Why is it more secure to use intermediate CA certificates?

Yes, the number of compromised certificates are much larger with Root Certificate compromise. But it's not just the number certificates. Getting a new root certificates deployed due to compromised root is massively more difficult than replacing the certificates whose intermediates are compromised.

For starters, replacing Root Certificate of a public CA, even in normal scenario, involves lots of paperwork and audits. In the scenario of a compromised root, the CA need to convince software vendors (browsers and OS) to readd their new Root Certificate to the default trust store. In the fall out of a leak, the CA pretty much lost all the trust that had been built over the years, and vendors would rightly be skeptical about the capability of the CA and the viability of the CA's business going forward. At the very least, vendors would demand reauditing and lots of additional paperworks before allowing the new Root Certificate Authority.

Vendors then would need to deploy the new trusted Certificate. This is extremely hard to do in a short time. People don't upgrade their browser often enough. Some softwares like browsers have mechanism to quickly broadcasts revoked root certificates, and some software vendors have processes to rush release when a critical security vulnerability is found in their product, however you could be almost sure that they would not necessarily consider adding a new Root to warrant a rush update. Nor would people rush to update their software to get the new Root.

These are in addition to having to resign and reissue the certificates.

There were a number of Intermediate certificate compromises (e.g. Comodo) where the CA quickly handled the situation and leave without any major consequences. The closest we have ever got to root certificates compromise of a public CA, is DigiNotar. DigiNotar went bankrupt in the following weeks after the compromise was made public.


Is that correct? Is there another benefit?

An offline Root CA sacrifices convenience to gain security.

But, anyway, CA must issue new Intermediate CA certificates and revoke the old ones... so the only benefit that I can find is that CA issue different Intermediate certificate for different purposes.

Yes, in case of a compromised Intermediate, the Root CA must be used to revoke old and issue new certs... however, as you note, we're assuming

the Root CA is offline

so, unlike an Intermediate CA, you can't simply connect over the network, submit the CSR, and get the certificate back. "Offline" in this context usually means "air-gapped." Someone needs to pack the CSR for the new Intermediate onto a USB disk, walk to the server room, sit at the keyboard in front of the Root CA, and perform the operation locally. The new certificate needs to be put on the USB disk and carried back out, then connected to a networked system to allow it to be uploaded to the Intermediate CA.

Doing that when Intermediate certs need updating is not difficult.
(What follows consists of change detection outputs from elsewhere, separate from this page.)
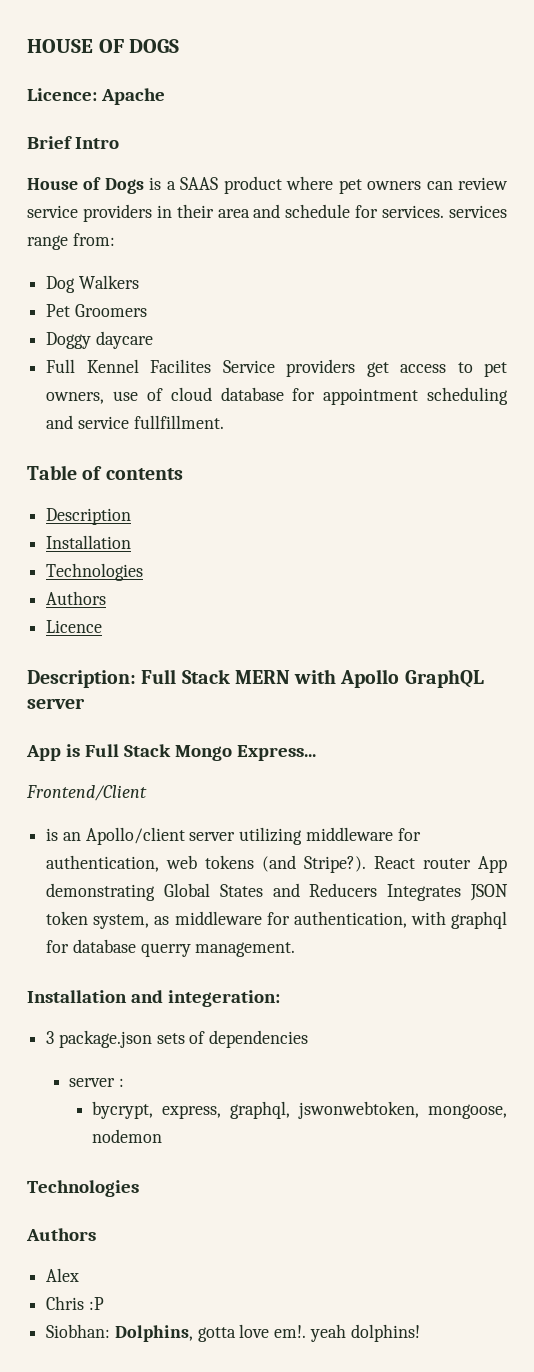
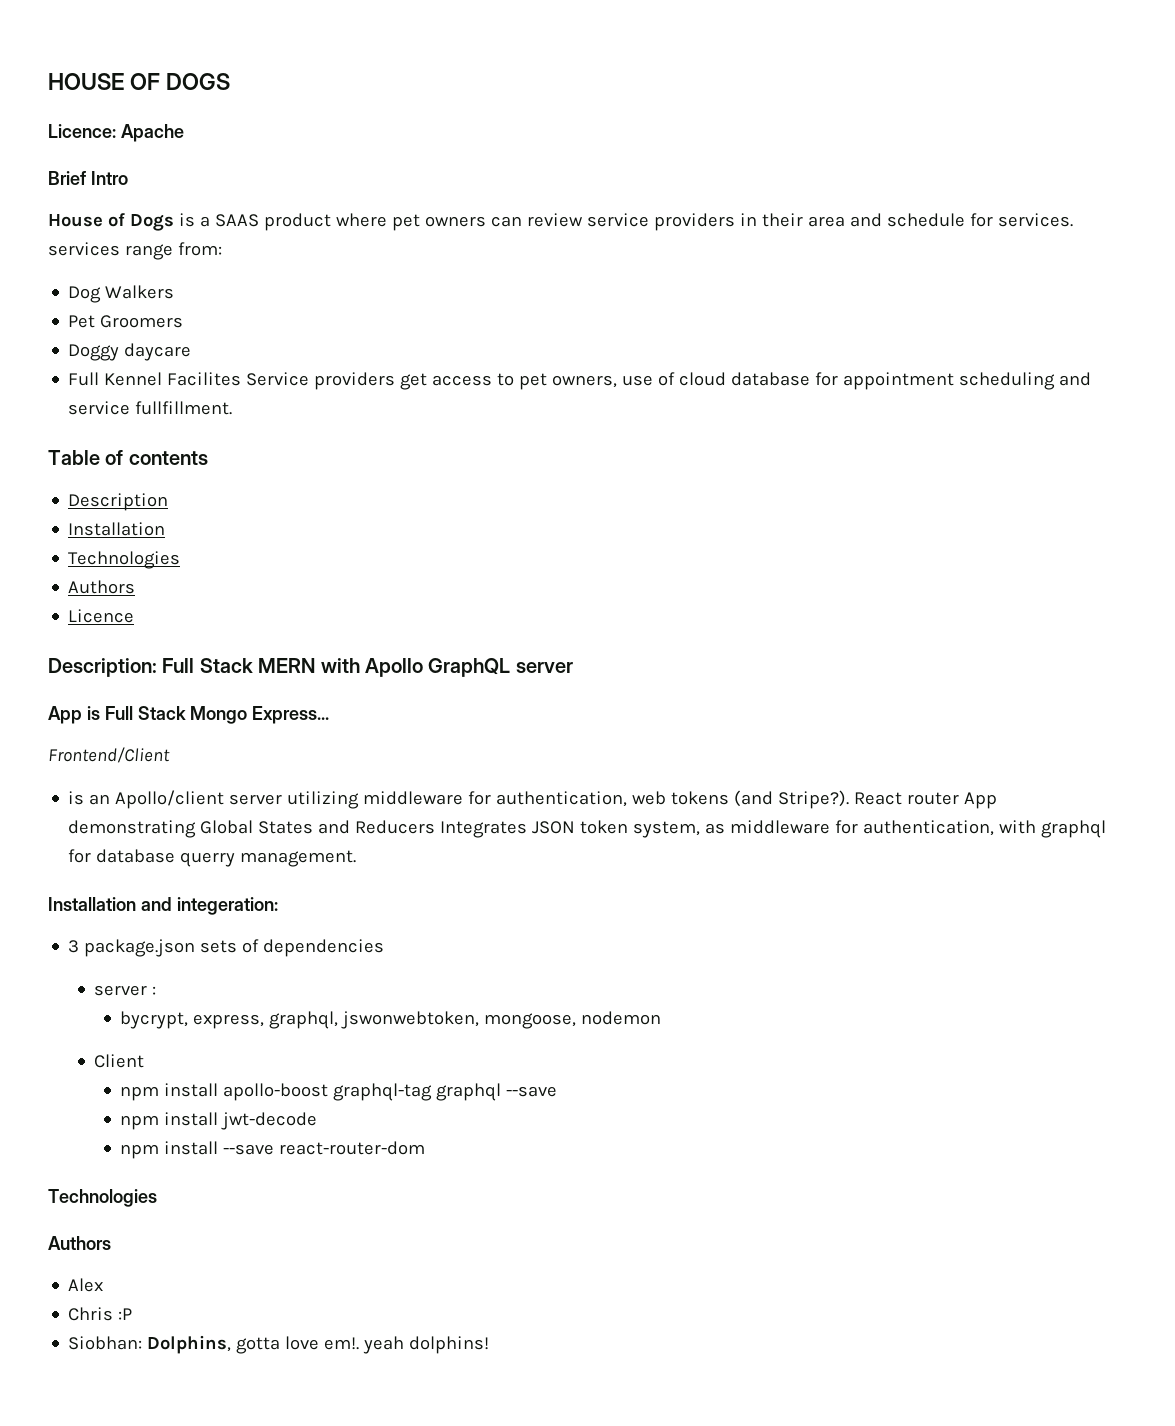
+ Client
+ npm install apollo-boost graphql-tag graphql --save
+ npm install jwt-decode
+ npm install --save react-router-dom

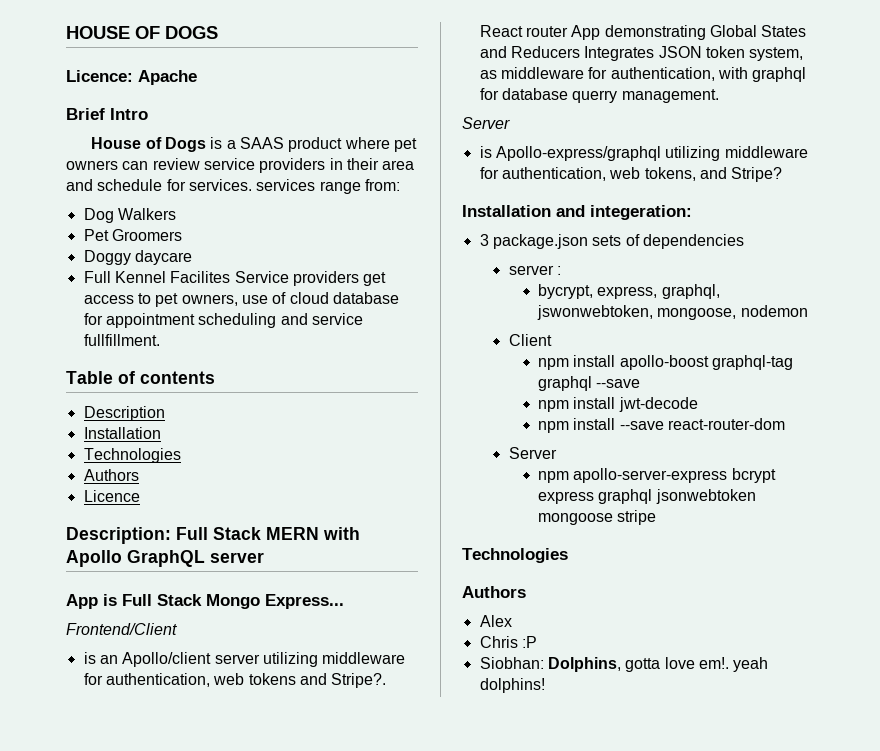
- is an Apollo/client server utilizing middleware for authentication, web tokens (and Stripe?).
+ is an Apollo/client server utilizing middleware for authentication, web tokens and Stripe?.
  React router App demonstrating Global States and Reducers Integrates JSON token system, as middleware for authentication, with graphql for database querry management.
+ Server
+ is Apollo-express/graphql utilizing middleware for authentication, web tokens, and Stripe?
  npm install --save react-router-dom
+ Server
+ npm apollo-server-express bcrypt express graphql jsonwebtoken mongoose stripe

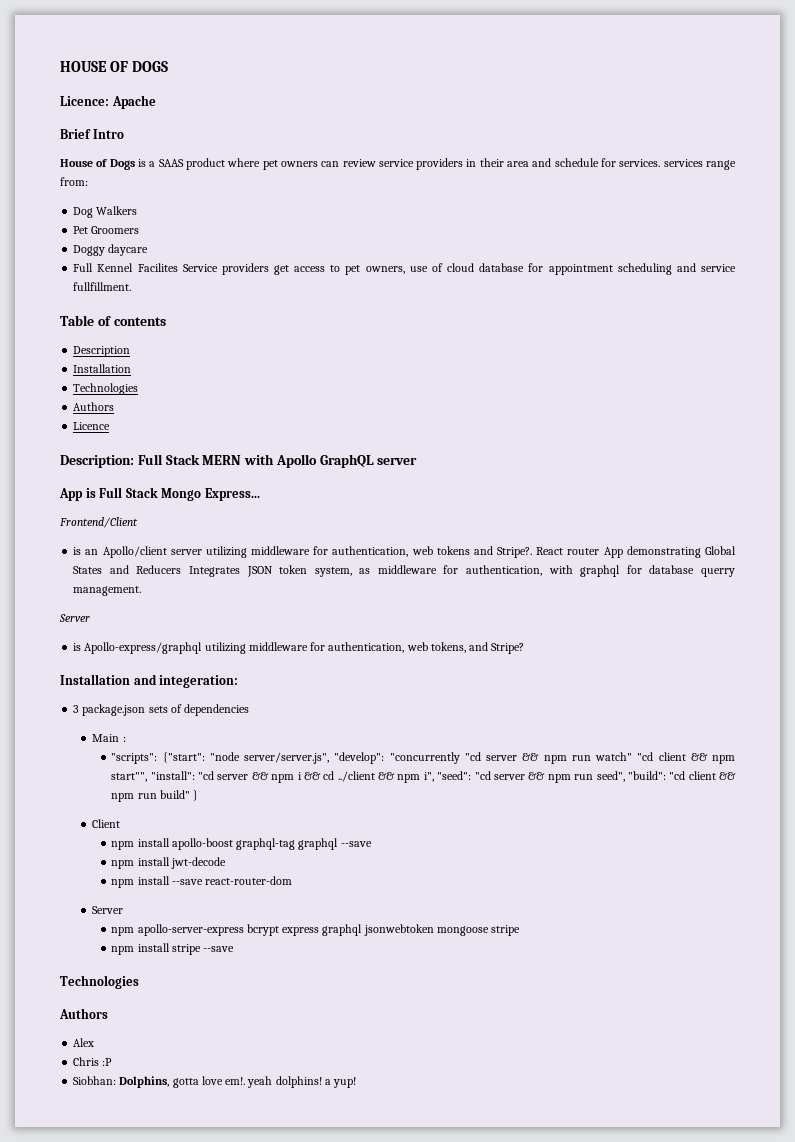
- server :
+ Main :
- bycrypt, express, graphql, jswonwebtoken, mongoose, nodemon
+ "scripts": {"start": "node server/server.js", "develop": "concurrently "cd server && npm run watch" "cd client && npm start"", "install": "cd server && npm i && cd ../client && npm i", "seed": "cd server && npm run seed", "build": "cd client && npm run build" }
+ npm install stripe --save
- Siobhan: Dolphins, gotta love em!. yeah dolphins!
+ Siobhan: Dolphins, gotta love em!. yeah dolphins! a yup!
Doing it in any volume becomes impractical, which is why Root CAs generally don't sign individual certificates.

From that point on, the Intermediate CA begins signing certificate requests, but in online mode - network connections transmit the CSRs, and network connections distribute the certs.

So the difference is that the Intermediate CA is online for fast, convenient servicing of requests. The Root CA is offline for slow, awkward, but more secure servicing of requests. The use of multiple Intermediate CAs allows the "risk" of having the authority online and accessible to be divided into different sets of certificates; the eggs are spread into different baskets.


So the "universe" of compromised certificates is smaller that if Root CA would have signed all of the certificates.

Sure, you could put it that way. But until the intermediate CA has it's certificate revoked (and even after that, it could still be problematic), it could continue to create bad certificates that users will trust. Because revocation isn't great, it probably weakens some of your assumptions about certificate security (this related question is specifically about offline CA revocation)

Also consider this -- with just one root CA, there's just one private key that needs to be protected well. With many intermediate CAs, there are many, many more keys that need to be protected. Then, it's only really as secure as the weakest link.

This makes it difficult to say that having intermediate CAs is more secure.